Data listing:
.....

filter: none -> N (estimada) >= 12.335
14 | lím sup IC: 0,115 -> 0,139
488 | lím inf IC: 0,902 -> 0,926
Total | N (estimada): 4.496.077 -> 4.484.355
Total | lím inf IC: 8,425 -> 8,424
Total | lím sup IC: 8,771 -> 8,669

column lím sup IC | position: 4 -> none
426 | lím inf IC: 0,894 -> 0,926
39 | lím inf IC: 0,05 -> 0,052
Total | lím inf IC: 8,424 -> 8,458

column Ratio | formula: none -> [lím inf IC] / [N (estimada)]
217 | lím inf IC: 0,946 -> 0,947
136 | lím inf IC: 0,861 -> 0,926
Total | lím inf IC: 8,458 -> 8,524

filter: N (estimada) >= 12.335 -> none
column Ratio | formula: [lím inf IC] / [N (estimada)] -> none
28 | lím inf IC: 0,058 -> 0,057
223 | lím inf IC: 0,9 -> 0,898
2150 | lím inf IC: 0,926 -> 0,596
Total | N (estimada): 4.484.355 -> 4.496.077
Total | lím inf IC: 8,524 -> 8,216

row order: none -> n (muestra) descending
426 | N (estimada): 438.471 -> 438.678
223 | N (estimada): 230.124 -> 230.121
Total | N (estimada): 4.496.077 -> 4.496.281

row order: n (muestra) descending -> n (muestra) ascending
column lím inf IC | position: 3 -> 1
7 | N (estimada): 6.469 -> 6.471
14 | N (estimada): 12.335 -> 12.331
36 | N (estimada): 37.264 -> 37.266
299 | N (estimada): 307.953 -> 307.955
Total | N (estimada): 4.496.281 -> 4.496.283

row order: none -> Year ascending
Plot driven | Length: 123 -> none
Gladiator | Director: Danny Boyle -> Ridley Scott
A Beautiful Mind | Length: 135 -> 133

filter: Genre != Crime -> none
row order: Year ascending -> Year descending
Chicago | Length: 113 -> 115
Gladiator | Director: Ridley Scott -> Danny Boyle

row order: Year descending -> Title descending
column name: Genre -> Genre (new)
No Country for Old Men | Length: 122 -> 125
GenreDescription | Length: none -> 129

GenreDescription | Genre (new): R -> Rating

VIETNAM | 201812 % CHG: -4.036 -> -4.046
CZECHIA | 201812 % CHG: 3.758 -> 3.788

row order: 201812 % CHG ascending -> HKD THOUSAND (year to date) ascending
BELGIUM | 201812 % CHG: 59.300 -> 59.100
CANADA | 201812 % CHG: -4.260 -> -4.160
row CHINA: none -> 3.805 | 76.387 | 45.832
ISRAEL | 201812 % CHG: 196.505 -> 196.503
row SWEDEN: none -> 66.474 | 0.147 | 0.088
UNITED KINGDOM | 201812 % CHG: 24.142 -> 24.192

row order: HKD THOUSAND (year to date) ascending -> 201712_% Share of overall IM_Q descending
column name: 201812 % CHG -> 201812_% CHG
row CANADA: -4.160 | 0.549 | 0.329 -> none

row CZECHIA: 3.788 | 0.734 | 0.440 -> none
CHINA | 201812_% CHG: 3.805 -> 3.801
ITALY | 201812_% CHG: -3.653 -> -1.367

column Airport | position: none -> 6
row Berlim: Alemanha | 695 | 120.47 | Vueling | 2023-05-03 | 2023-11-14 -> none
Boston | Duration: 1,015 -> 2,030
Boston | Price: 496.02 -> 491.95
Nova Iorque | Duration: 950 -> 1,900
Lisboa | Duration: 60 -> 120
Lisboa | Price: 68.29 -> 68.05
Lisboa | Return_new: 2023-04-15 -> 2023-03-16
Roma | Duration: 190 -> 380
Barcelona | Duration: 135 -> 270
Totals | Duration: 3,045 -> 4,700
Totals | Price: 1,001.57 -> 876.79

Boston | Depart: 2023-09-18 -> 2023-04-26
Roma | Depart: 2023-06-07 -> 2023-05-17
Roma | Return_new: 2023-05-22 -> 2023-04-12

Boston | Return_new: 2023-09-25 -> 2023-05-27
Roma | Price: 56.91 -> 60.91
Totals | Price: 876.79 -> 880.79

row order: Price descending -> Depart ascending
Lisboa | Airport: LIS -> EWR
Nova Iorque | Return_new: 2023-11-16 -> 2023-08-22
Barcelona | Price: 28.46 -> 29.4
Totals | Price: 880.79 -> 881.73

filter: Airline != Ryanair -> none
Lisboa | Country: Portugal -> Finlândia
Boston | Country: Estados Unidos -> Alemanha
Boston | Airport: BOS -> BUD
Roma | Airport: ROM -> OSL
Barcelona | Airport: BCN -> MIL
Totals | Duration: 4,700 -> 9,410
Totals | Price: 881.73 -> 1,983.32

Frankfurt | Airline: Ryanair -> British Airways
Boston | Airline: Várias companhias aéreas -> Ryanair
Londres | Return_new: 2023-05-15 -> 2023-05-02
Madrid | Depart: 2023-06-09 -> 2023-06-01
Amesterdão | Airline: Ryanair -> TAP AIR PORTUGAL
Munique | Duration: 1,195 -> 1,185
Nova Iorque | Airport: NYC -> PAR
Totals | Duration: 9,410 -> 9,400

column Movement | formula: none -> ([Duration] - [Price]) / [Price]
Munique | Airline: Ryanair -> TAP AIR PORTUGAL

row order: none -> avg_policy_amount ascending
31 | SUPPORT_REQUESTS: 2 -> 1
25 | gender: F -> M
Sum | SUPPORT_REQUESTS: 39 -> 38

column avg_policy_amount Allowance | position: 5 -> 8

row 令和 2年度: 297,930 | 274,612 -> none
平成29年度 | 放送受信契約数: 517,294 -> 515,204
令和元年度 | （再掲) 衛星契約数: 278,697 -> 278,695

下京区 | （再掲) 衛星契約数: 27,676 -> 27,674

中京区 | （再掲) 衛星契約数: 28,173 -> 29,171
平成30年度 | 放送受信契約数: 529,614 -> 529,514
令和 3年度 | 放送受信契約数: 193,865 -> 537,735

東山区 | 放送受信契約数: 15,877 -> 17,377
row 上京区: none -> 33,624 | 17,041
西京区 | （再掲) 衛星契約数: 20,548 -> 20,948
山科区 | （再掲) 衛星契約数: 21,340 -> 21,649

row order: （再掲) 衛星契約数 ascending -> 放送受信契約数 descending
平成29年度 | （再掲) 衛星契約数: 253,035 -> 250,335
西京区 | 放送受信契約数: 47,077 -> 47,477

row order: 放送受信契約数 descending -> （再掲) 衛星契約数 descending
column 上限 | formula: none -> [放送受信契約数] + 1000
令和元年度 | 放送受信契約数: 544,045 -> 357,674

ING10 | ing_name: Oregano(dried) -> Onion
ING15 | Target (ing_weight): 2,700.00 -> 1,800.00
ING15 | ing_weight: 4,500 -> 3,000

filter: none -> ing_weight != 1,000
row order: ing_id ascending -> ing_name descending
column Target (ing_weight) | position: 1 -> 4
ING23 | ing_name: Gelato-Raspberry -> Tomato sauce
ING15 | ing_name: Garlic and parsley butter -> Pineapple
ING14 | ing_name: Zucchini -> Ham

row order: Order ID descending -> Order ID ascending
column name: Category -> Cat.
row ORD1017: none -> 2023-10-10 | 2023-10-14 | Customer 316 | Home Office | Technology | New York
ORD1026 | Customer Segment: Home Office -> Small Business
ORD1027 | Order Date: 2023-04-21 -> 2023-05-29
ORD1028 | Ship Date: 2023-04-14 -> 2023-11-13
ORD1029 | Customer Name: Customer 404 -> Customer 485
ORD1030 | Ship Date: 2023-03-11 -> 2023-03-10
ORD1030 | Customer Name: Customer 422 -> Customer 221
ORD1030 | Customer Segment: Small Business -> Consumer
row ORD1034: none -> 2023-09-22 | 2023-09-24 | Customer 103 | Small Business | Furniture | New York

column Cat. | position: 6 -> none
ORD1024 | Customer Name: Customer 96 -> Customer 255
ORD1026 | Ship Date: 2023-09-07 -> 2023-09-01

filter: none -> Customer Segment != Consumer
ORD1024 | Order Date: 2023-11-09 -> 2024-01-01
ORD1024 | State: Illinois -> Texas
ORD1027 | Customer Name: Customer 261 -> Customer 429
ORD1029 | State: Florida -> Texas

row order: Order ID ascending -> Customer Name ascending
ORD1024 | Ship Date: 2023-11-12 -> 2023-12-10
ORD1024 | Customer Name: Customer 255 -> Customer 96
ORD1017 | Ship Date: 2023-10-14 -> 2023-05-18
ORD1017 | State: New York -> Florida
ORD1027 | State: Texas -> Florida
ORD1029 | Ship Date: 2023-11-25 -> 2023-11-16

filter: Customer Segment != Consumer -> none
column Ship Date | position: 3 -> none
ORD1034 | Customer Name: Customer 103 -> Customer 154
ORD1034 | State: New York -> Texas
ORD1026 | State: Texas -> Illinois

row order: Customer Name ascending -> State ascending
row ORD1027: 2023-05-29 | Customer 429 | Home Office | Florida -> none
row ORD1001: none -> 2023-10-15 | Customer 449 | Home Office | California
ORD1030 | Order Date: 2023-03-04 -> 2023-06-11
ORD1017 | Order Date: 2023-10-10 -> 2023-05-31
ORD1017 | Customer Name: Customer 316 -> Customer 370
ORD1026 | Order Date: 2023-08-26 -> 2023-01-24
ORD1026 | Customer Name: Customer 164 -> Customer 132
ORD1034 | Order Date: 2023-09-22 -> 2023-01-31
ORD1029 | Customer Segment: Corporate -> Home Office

.....

Exercise instructions:
Please transcribe exactly the lines above from the line that has "Totals | Price: 876.79 -> 880.79" up to and including the line that has "Totals | Duration: 9,410 -> 9,400"; no other line belongs in the answer.

Solved exercise:
Totals | Price: 876.79 -> 880.79

row order: Price descending -> Depart ascending
Lisboa | Airport: LIS -> EWR
Nova Iorque | Return_new: 2023-11-16 -> 2023-08-22
Barcelona | Price: 28.46 -> 29.4
Totals | Price: 880.79 -> 881.73

filter: Airline != Ryanair -> none
Lisboa | Country: Portugal -> Finlândia
Boston | Country: Estados Unidos -> Alemanha
Boston | Airport: BOS -> BUD
Roma | Airport: ROM -> OSL
Barcelona | Airport: BCN -> MIL
Totals | Duration: 4,700 -> 9,410
Totals | Price: 881.73 -> 1,983.32

Frankfurt | Airline: Ryanair -> British Airways
Boston | Airline: Várias companhias aéreas -> Ryanair
Londres | Return_new: 2023-05-15 -> 2023-05-02
Madrid | Depart: 2023-06-09 -> 2023-06-01
Amesterdão | Airline: Ryanair -> TAP AIR PORTUGAL
Munique | Duration: 1,195 -> 1,185
Nova Iorque | Airport: NYC -> PAR
Totals | Duration: 9,410 -> 9,400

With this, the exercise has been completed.